Le premier ministre hongrois Viktor Orban, un habitué des diatribes contre Bruxelles, est allé jusqu'à parler de «viol» dans de tonitruantes déclarations à son arrivée à ce sommet informel à Grenade, dans le sud de l'Espagne. «Si vous êtes violé légalement, forcé à accepter quelque chose que vous n'aimez pas, comment est-ce possible d'avoir un compromis, un accord? C'est impossible», a-t-il lancé.
«Nous n'avons pas peur des diktats qui viennent de Bruxelles et de Berlin», a quant à lui tonné le premier ministre polonais, Mateusz Morawiecki. Il a réitéré son refus de se voir imposer un système de «distribution de migrants illégaux», à dix jours d'élections législatives en Pologne qui s'annoncent serrées.
Pour manifester leur mécontentement, les deux pays ont fait obstacle vendredi à l'adoption d'une déclaration commune sur l'immigration à l'issue du sommet. Une démarche avant tout symbolique qui laisse un parfum de désunion.
Le dossier migratoire, l'un des plus épineux
Le dossier migratoire, l'un des plus épineux entre les Vingt-Sept, a été mis à l'ordre du jour de ce sommet à la suite du récent afflux de migrants sur la petite île italienne de Lampedusa, qui a rappelé l'urgence d'une réponse européenne. Ces derniers jours, l'archipel espagnol des Canaries a aussi connu une recrudescence des entrées.
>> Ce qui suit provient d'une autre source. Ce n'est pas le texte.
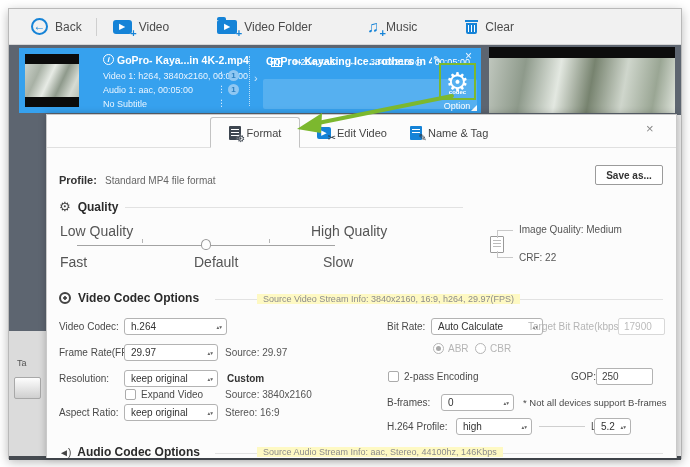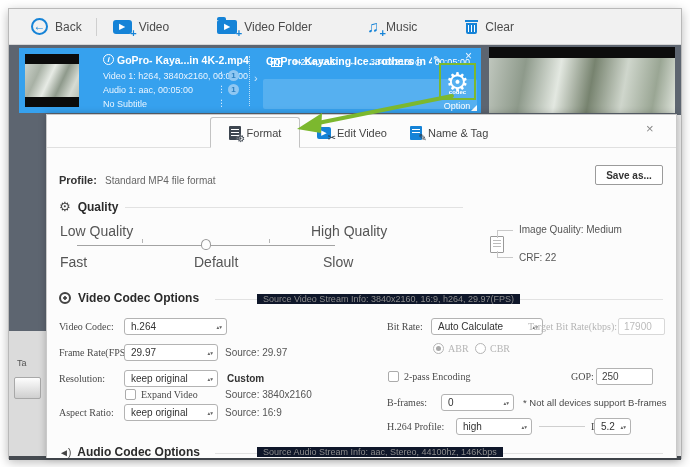"Source Video Stream Info: 3840x2160," .srcinfo { background: #0f172a -> #fef9c3 }
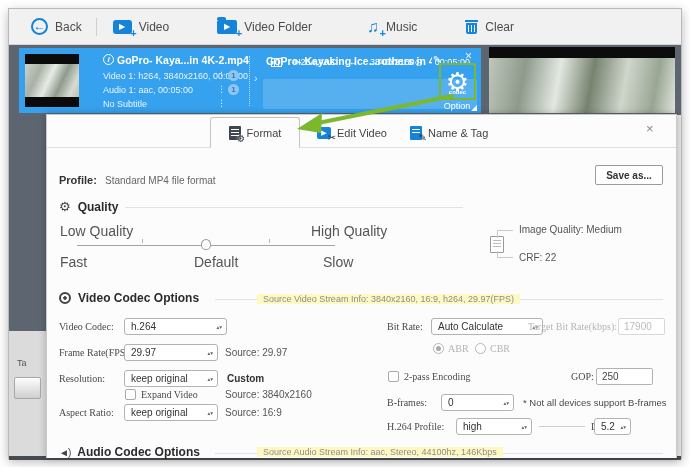"Video Codec:" .lbl { font-family: Liberation Serif, serif -> none }
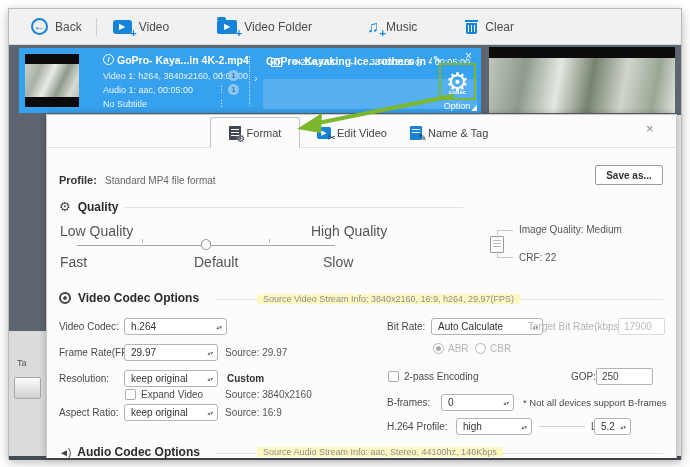"Source: 16:9" div.src { text: Source -> Stereo }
Mercredi, les ambassadeurs des pays de l'UE ont fini par se mettre d'accord sur un règlement mettant en place un mécanisme de solidarité obligatoire entre Etats membres dans le cas où l'un d'entre eux est confronté à une «situation exceptionnelle» liée à des arrivées «massives» de migrants à ses frontières.
Le texte, qui prévoit aussi un régime dérogatoire aux procédures d'asile classiques, moins protecteur pour les migrants, a dû faire l'objet d'un compromis pour lever les réticences allemandes, puis italiennes.
Ce règlement, dernière pièce du Pacte asile et migration de l'UE qui doit encore faire l'objet de négociations avec le Parlement européen, a été agréé par les Etats membres à la majorité qualifiée comme les traités le prévoient et non à l'unanimité comme le réclament la Pologne et la Hongrie. Ces dernières ont voté contre le texte, tandis que l'Autriche, la Slovaquie et la République tchèque se sont abstenues.
La première ministre italienne satisfaite
La première ministre italienne d'extrême droite Giorgia Meloni a aussi exprimé sa satisfaction. «La perception et les ambitions de l'Europe en matière migratoire sont en train d'évoluer vers une ligne plus pragmatique de légalité, de volonté de combattre les trafiquants, de stopper l'immigration illégale», a-t-elle estimé jeudi.
Pologne et Hongrie ont réclamé, sans succès, que la déclaration finale du sommet de Grenade comporte une référence à la nécessité d'une unanimité pour adopter la réforme migratoire. Faute de l'obtenir, elles ont alors refusé d'endosser une déclaration commune sur l'immigration. C'est ce qui s'était déjà passé pendant un sommet à Bruxelles fin juin-début juillet, quand le duo polono-hongrois avait bloqué l'adoption de conclusions pour signifier son opposition à deux autres textes du pacte migratoire agréés par les Etats membres peu avant.
Un protocole d'accord qui fait l'objet de controverses
La déclaration sur l'immigration avait pourtant été durcie au fil de sa préparation. Le projet, vu par l'AFP, souligne notamment la nécessité de traiter l'immigration irrégulière «immédiatement et avec détermination» et d'«intensifier les renvois» de migrants irréguliers. Il mentionne aussi la détermination de l'UE à nouer «des partenariats globaux mutuellement bénéfiques avec les pays d'origine et de transit», comme celui qui a été conclu en juillet avec la Tunisie afin de faire baisser le nombre des arrivées de migrants en provenance de son territoire.
Ce protocole d'accord est l'objet de controverses, liées à des inquiétudes sur le respect des droits des migrants dans ce pays mais aussi à des critiques de certains Etats membres qui se sont plaints de ne pas avoir été assez impliqués dans sa négociation. Les récentes déclarations du président tunisien, Kais Saied, refusant les fonds européens qui ont été alloués à la Tunisie, les qualifiant de «dérisoires», ont encore alimenté les doutes sur ce partenariat.